Еще рассвет чуть брезжил, когда связанных за село на расправу вытащили. Пробуждающийся день встретил гомон людей ласковым предутренним ветерком. Шевелил волосы на головах связанных. Будто ласкал в последний день. Худой и желтый Жиганов расправу начал.
— Что, Софрон Артамоныч, коммунами? Машины отбирать? Вот тебе за лобогрейку!
Плюнул в лицо и связанного Софрона под правый глаз жестким сильным кулаком.
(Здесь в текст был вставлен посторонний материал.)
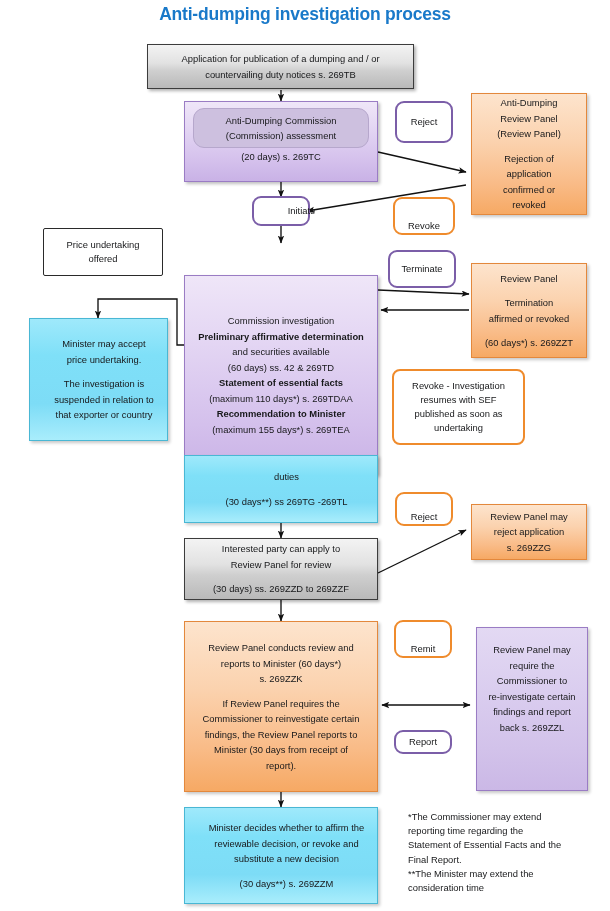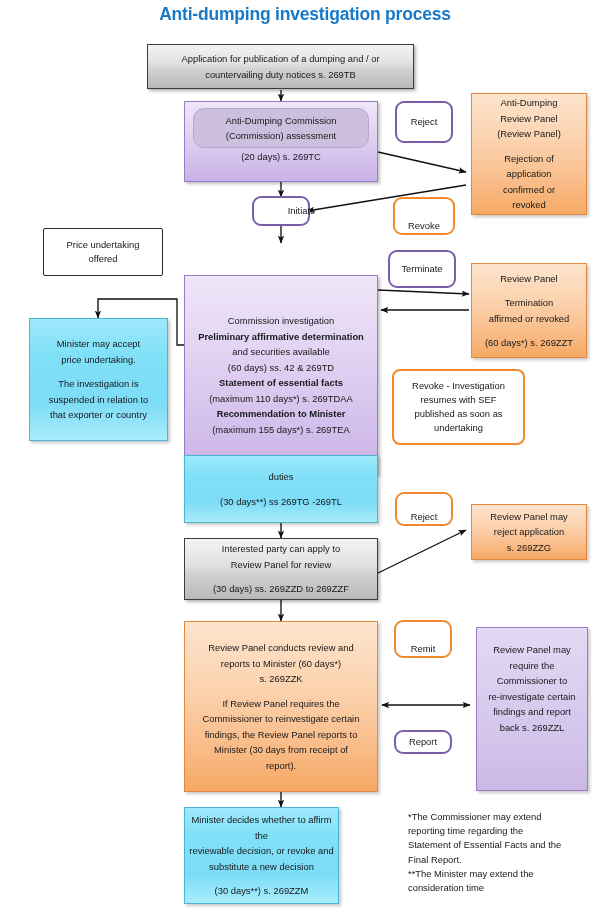--- a/index.html
+++ b/index.html
@@ -68,6 +68,7 @@
     background:linear-gradient(180deg,#9fe9fb 0%,#7fe0f8 30%,#7ddcf6 70%,#a9edfc 100%);
     border:1.3px solid #49b7d4;
     box-shadow:2px 2px 3px rgba(0,0,0,.22);
+    padding-left:11px;
   }
   .lilac{
     background:linear-gradient(180deg,#e3d9f3 0%,#dacdef 40%,#d2c2ea 75%,#cbb8e6 100%);

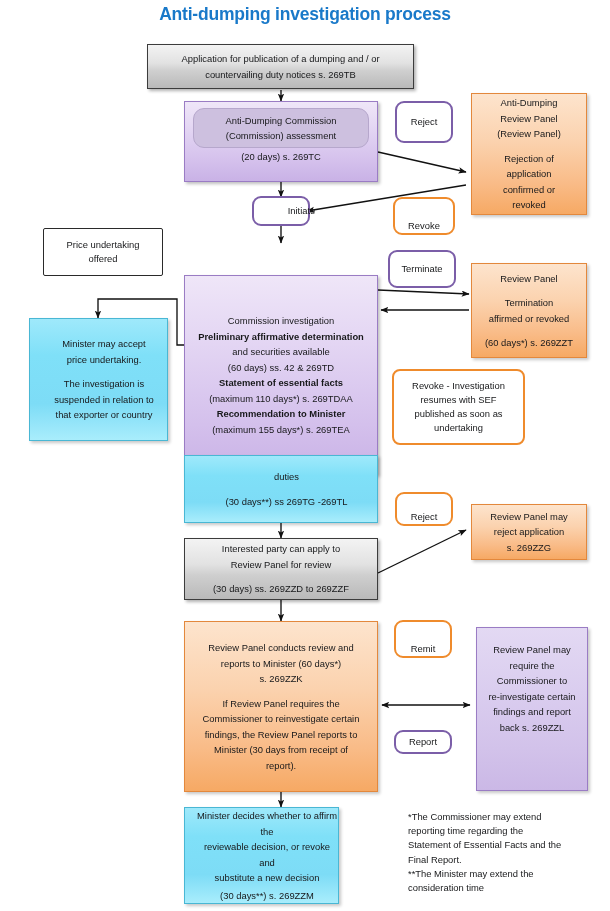--- a/index.html
+++ b/index.html
@@ -284,7 +284,7 @@
     <span class="ln">back s. 269ZZL</span>
   </div>
 
-  <div class="node cyan" style="left:184px;top:807px;width:155px;height:97px;align-items:center;">
+  <div class="node cyan" style="left:184px;top:807px;width:194px;height:97px;align-items:center;">
     <span class="ln">Minister decides whether to affirm the</span>
     <span class="ln">reviewable decision, or revoke and</span>
     <span class="ln">substitute a new decision</span>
По глазу угодил. Залилась кровью синь его. Софрон рванулся, заревел. Гулко отозвалось поле на крик.
А Жиганов повалил Софрона и сапогами тяжелыми на животе его заплясал.
— Вот тебе за сгребалку! За дом мой! Вот тебе за хозяйство мое! Принимай уплату!
Сомлел Софрон. Водой отливали. Потом опять били. Избитых, измученных поставили на ноги и приказали:
— Пойте свой «Интернационал»!
Из двадцати девяти человек девять запели дико, как похоронную свою.
— Вставай, проклятьем…
Но осеклись. Софрон, еще живой, катался по земле и выл:
— Сволочи! Замолчите!..
Антону Перегудову двести отметин на спине шилом сделали. Жиганов хрипло орал:
— Вот тебе для счету: сколь пудов отдал!
Павлу Лотошихину сто. Редькина полумертвого выволокли из толпы. Растоптали сапогами.
Уж взошло жаркое солнце, когда двадцать девять человек в поганую отвальную яму кинули. Восемь живых еще ворошились под трупами. Всех завалили землей.
Артамона Пегих только в полдень рыжий казак нашел в стогу сена на гумне. Вытащил. Он тряхнул седыми волосами, будто выбивая из них сено, и спокойно спросил:
— Редькину-то, сказывают, дохрипеть не дали?
— Об себе думай! Сейчас тебя предоставлю, старый охальник!
— Ну-к что! Для внуков хотел еще на земле помаяться, а не довелось, дак ладно.
И покрестился истовым крестом на восток:
— Господи батюшка, прими дух большевика Артамона.
Его били долго, но еще живого на яму отвальную, доверху набитую, притащили. Осевшим, прерывистым голосом он протянул:
— Тута, значит, кровушкой полили… косточками сдобрили-и…
Прикладом казак прикончил его. Дарье Софроновой брюхо выпотрошили. Младенца свиньям кинули. Семьи большевистские вырезали. Только пятнадцать человек в погреб жи-гановский засадили. Глянуло страшное лицо деревни… Иван Лутохин, пророк небесновский, уцелел. На поле был… Когда вернулся, только нагайками поучили. Застегивая порты, он глухо сказал:
— Земля нынче хорошо родит. Большевиками унавозили.
А Ваньку Софронова судьба укрыла. В город перед Ильиным днем уехал.